Credit: ESO/M. Gillon et al.
As a rule, planets don't share orbits. Doing so isn't stable. And each orbit has a definite period, and each period corresponds to an orbital speed, which tells you how long the transit should last. So if you identify a transit of a particular duration that repeats regularly, then you've found yourself a planet. If you see six or seven different regular transit times, you've found six or seven different planets.

There is a snag in all this, however, called TTVs—transit timing variations. That is, sometimes a transit happens earlier or later than expected. In this case, the variation could be up to half an hour. But it turns out this snag contains even more information, because this sounds an awful lot like the error le Verrier noticed in the orbit of Uranus. The planets weren’t where astronomers thought they would be given just the gravitational influence of the star, which means the planets—all extremely close to each other—are tugging on each other significantly.
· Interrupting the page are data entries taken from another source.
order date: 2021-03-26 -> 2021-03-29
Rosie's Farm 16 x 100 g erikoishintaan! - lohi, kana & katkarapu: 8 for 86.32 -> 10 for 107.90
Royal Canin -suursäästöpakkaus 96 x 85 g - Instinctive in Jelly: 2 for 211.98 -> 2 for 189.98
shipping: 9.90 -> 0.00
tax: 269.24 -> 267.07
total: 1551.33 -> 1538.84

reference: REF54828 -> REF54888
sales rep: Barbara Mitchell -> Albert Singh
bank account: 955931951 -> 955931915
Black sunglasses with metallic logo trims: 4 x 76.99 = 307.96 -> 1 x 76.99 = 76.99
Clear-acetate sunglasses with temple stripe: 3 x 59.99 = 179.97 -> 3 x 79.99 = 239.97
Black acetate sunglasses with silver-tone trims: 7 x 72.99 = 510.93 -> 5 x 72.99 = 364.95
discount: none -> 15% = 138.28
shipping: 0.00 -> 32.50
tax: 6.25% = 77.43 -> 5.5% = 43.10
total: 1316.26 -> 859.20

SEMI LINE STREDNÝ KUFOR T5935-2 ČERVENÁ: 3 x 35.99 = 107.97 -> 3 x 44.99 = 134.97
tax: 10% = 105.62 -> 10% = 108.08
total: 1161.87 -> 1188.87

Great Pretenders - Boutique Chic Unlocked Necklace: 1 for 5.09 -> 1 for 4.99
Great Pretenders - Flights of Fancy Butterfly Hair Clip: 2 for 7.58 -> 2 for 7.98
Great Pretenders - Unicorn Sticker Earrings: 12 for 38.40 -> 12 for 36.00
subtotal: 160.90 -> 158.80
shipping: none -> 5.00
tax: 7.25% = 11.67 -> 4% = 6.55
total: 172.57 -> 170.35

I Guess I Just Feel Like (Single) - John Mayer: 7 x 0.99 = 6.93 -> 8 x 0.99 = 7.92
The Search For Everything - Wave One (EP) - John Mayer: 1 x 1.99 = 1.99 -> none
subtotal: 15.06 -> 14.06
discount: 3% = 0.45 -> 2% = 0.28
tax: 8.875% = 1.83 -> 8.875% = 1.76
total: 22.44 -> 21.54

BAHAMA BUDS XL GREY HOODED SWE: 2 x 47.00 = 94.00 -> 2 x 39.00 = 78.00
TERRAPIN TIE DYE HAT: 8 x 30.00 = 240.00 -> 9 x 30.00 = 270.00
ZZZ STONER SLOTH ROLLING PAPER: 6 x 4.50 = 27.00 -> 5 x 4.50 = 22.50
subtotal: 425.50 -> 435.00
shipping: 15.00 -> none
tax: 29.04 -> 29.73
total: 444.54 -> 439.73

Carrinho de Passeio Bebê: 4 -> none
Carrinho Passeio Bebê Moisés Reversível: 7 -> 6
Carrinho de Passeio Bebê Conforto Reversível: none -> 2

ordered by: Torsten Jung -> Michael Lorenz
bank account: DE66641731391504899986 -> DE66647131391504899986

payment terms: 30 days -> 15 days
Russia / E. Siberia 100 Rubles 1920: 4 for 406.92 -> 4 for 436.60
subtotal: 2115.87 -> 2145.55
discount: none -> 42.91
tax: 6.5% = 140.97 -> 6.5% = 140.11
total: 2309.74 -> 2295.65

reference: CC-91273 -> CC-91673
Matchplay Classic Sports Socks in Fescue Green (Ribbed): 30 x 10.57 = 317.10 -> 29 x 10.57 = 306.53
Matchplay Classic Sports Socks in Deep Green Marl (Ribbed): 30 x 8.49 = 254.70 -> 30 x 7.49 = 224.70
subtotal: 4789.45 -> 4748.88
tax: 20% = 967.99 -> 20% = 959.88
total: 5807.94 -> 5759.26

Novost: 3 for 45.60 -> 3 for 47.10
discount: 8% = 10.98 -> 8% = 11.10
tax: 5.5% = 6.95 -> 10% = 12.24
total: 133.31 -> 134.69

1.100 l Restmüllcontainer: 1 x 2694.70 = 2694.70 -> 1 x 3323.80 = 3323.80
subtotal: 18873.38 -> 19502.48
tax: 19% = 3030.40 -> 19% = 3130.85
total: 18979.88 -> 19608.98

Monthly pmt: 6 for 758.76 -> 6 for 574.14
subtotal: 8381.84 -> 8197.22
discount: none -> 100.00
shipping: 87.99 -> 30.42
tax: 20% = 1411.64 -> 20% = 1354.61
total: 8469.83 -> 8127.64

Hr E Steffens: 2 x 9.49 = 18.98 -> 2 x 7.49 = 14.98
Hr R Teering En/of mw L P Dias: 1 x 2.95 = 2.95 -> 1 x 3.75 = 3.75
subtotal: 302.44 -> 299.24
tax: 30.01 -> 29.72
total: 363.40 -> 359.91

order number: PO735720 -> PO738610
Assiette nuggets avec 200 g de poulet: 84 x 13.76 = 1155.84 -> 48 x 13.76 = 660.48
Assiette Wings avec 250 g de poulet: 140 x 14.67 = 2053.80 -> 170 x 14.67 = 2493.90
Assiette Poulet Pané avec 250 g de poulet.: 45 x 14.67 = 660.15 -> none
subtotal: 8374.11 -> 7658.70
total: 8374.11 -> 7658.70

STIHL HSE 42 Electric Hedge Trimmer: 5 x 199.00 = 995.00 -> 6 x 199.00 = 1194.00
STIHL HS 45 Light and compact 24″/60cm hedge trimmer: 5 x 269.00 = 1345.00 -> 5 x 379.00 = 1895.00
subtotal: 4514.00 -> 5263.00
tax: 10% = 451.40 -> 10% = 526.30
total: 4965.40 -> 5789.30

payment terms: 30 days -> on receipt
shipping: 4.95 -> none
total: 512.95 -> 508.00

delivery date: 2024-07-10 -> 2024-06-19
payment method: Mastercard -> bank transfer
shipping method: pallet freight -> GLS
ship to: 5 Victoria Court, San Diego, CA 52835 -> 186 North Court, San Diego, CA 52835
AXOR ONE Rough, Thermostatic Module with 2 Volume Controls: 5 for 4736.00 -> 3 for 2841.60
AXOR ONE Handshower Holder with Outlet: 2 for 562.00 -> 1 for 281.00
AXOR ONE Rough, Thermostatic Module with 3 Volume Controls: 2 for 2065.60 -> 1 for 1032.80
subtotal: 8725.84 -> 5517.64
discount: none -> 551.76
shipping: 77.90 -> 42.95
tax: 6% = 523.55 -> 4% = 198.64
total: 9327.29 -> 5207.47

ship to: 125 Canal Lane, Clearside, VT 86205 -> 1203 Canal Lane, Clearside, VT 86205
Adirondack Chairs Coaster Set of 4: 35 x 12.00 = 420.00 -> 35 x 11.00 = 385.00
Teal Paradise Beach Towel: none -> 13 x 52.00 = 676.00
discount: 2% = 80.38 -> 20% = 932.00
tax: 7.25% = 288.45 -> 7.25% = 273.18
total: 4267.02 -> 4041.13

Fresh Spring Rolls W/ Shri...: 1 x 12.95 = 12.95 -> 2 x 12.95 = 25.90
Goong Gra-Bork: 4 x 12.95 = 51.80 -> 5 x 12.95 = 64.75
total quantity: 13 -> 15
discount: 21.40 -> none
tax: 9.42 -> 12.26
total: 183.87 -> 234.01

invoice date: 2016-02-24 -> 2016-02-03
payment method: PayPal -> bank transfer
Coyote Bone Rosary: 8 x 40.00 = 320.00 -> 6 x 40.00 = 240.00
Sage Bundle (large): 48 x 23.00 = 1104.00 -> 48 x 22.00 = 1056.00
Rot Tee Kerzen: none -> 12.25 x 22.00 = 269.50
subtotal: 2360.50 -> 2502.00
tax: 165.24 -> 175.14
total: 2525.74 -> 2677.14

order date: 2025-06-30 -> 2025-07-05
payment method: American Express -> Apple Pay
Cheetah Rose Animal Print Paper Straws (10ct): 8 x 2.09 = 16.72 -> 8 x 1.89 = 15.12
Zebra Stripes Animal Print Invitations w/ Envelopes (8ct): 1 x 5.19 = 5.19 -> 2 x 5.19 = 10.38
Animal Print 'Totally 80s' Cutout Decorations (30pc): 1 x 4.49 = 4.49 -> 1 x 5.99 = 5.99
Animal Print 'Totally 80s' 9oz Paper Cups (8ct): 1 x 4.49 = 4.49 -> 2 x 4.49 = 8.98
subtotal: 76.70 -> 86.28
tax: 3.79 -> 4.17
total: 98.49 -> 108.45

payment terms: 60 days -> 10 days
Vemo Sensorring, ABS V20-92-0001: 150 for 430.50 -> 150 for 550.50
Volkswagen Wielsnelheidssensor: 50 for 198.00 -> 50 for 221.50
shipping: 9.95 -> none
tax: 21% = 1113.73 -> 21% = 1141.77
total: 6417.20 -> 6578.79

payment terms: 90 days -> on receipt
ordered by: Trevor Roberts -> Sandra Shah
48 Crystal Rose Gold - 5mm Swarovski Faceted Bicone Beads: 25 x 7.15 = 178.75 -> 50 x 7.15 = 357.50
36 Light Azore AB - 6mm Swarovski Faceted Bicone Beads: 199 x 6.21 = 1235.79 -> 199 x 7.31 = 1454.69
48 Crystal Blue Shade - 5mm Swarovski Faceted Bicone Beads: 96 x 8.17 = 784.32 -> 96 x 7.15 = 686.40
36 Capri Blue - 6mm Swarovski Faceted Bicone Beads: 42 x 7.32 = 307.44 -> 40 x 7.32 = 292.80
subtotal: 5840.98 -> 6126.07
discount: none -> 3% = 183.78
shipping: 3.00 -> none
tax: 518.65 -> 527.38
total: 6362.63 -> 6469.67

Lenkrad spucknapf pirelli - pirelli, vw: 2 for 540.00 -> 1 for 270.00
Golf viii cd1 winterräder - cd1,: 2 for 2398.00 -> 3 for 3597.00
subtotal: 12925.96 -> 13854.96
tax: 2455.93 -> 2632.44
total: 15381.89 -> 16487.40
Because so much is unknown about the system, the problem is much more complicated than the orbit of Uranus. Le Verrier was able to do a laborious calculation by hand using perturbation theory, but the complexity of TRAPPIST-1 require a slightly faster technique if you want to publish before the stars all die and we’re left in darkness. So instead the team constructed simulations of the system where they plug in the laws of physics and then vary the unknown orbital parameters to see what kind of planetary systems evolve that match the one they observed. In the end, they’re left with a set of possible masses that could produce the tugging required to account for the transit timing variations.

Even doing this produced a wide range of possible answers, which led to a great quote in the article: "The system clearly exists, and it is unlikely that we are observing it just before its catastrophic disruption, so it is most probably stable over a significant timescale." The relevance is that the system's existence is itself a piece of data, which means that as more observations are done, the assumed stability of the system can help to rule out orbital parameters that would produce an unstable system.

With those uncertainties understood, the team was able to estimate that most of the planets are in the neighborhood of Earth's mass. If you know the size and the mass, you also know the density. The worlds of TRAPPIST-1 are all rocky (high density) as opposed to gassy (low density). The proximity to the star itself is also important. If planets are too far out from their star—past the snow line—then water and other volatiles condense into ice. Far enough inside that line, however, and water can remain a liquid. Too close, and the liquid evaporates. These planets are all at the right distance to have liquid water.

An entire system of rocky, Earth-sized worlds warm enough to have liquid water—this is why everybody is so excited and why astronomers are going to keep watching these planets. The Kepler Space Telescope is currently looking at the system, and the James Webb Space Telescope will too when it launches. The relative nearness of the system to us means that it is fairly easy to observe. As new observations come in, we could learn about the planets' atmospheres—their density, composition, and variability—and whether they experience tidal heating and geological activity. Are these complex, intriguing worlds like the moons of Jupiter and Saturn or airless rocks scoured dry by the flares of their parent star? We just have to look up to find out.